The Penrose family owned a lovely old Tudor house in the country in Thorrington, Suffolk, where they spent many weekends, frequently extending their exceptional hospitality to friends and visitors.

Lionel was, among other things, an accomplished artist, and the Thorrington gardens and surrounding countryside were frequent subjects for his oil paintings and his meticulous drawings (see Figure 2). He also played the piano and an antique spinet that stood in his study in Rodborough Road. He considered Bach to be the greatest of all musicians, and as, like many mathematicians, he was intimately acquainted with musical theory, he could analyze Bach’s compositions with expertise, insight, and astonishing depth of knowledge. But not even music was safe from his fun-loving, irreverent mind, and his Palindrome in F major combines his ingenuity with his sense of humor (Figure 3).

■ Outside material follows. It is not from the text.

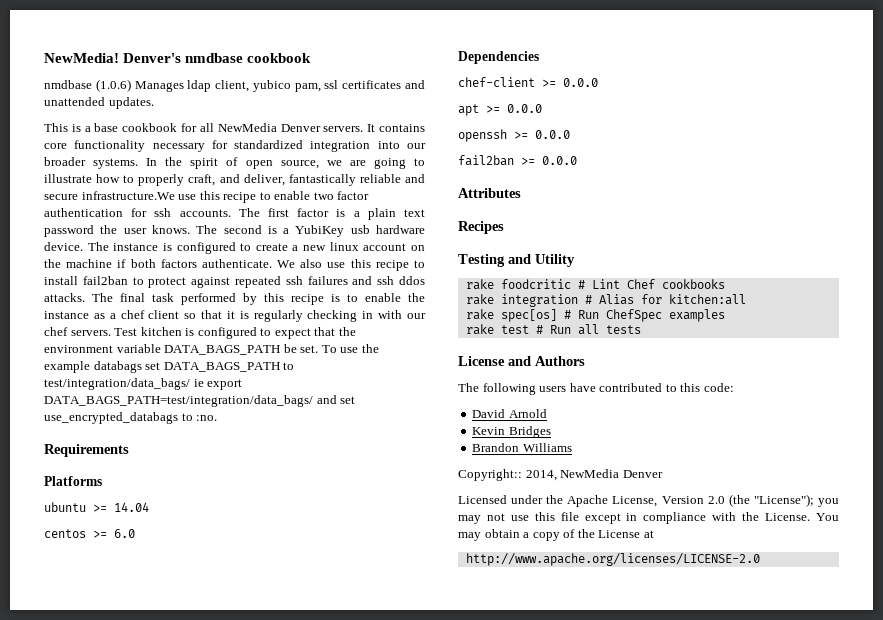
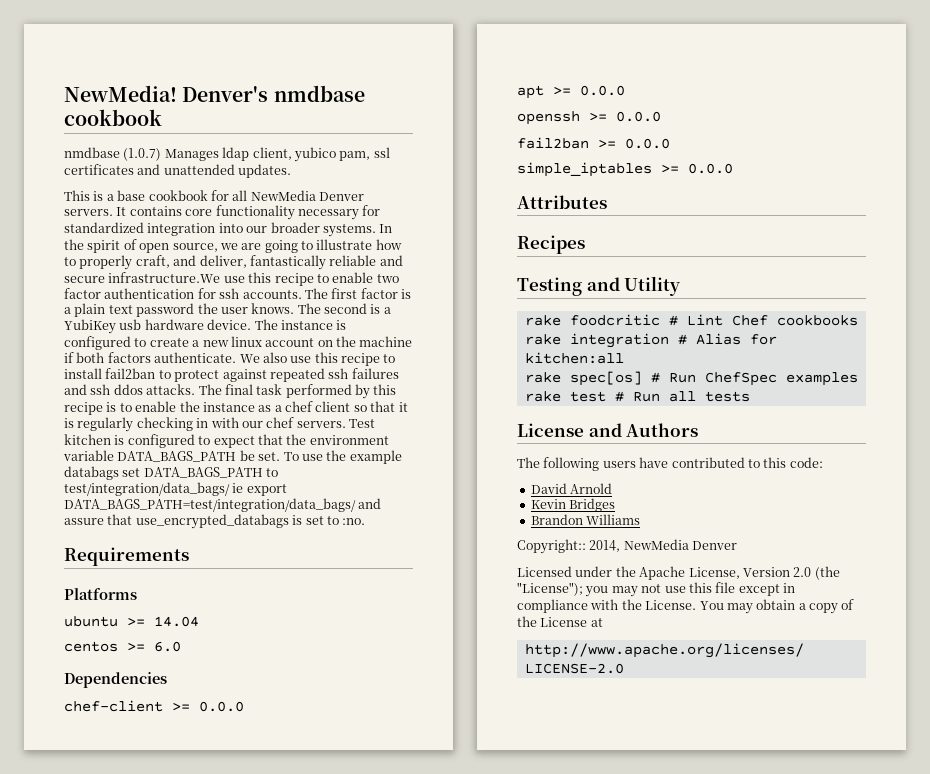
[95,79,131,92] (1.0.6) -> [123,148,162,161] (1.0.7)
[340,396,356,404] [44,412,178,424] set use_encrypted_databags -> [64,514,324,529] assure that use_encrypted_databags is set
(577, 160) none -> [517,162,733,177] // simple_iptables >= 0.0.0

He died suddenly, unexpectedly, on a Friday evening in May 1972, after having discussed his plans for next week’s activities as always with the staff of the Kennedy-Galton Centre.


The 1973 monograph in the series Biographical Memoirs of Fellows of the Royal Society (Vol. 19, pp. 521-561) by Harry Harris, entitled Lionel Sharples Penrose (1898-1972), which contains a complete Penrose bibliography, was a helpful resource in the preparation of this manuscript. Deep appreciation goes to Susan Johnson, who patiently typed and retyped with kindness, equanimity, and interest. Finally, I use this opportunity to thank Lionel, Margaret, and their four children for their contributions to the growth of my own family.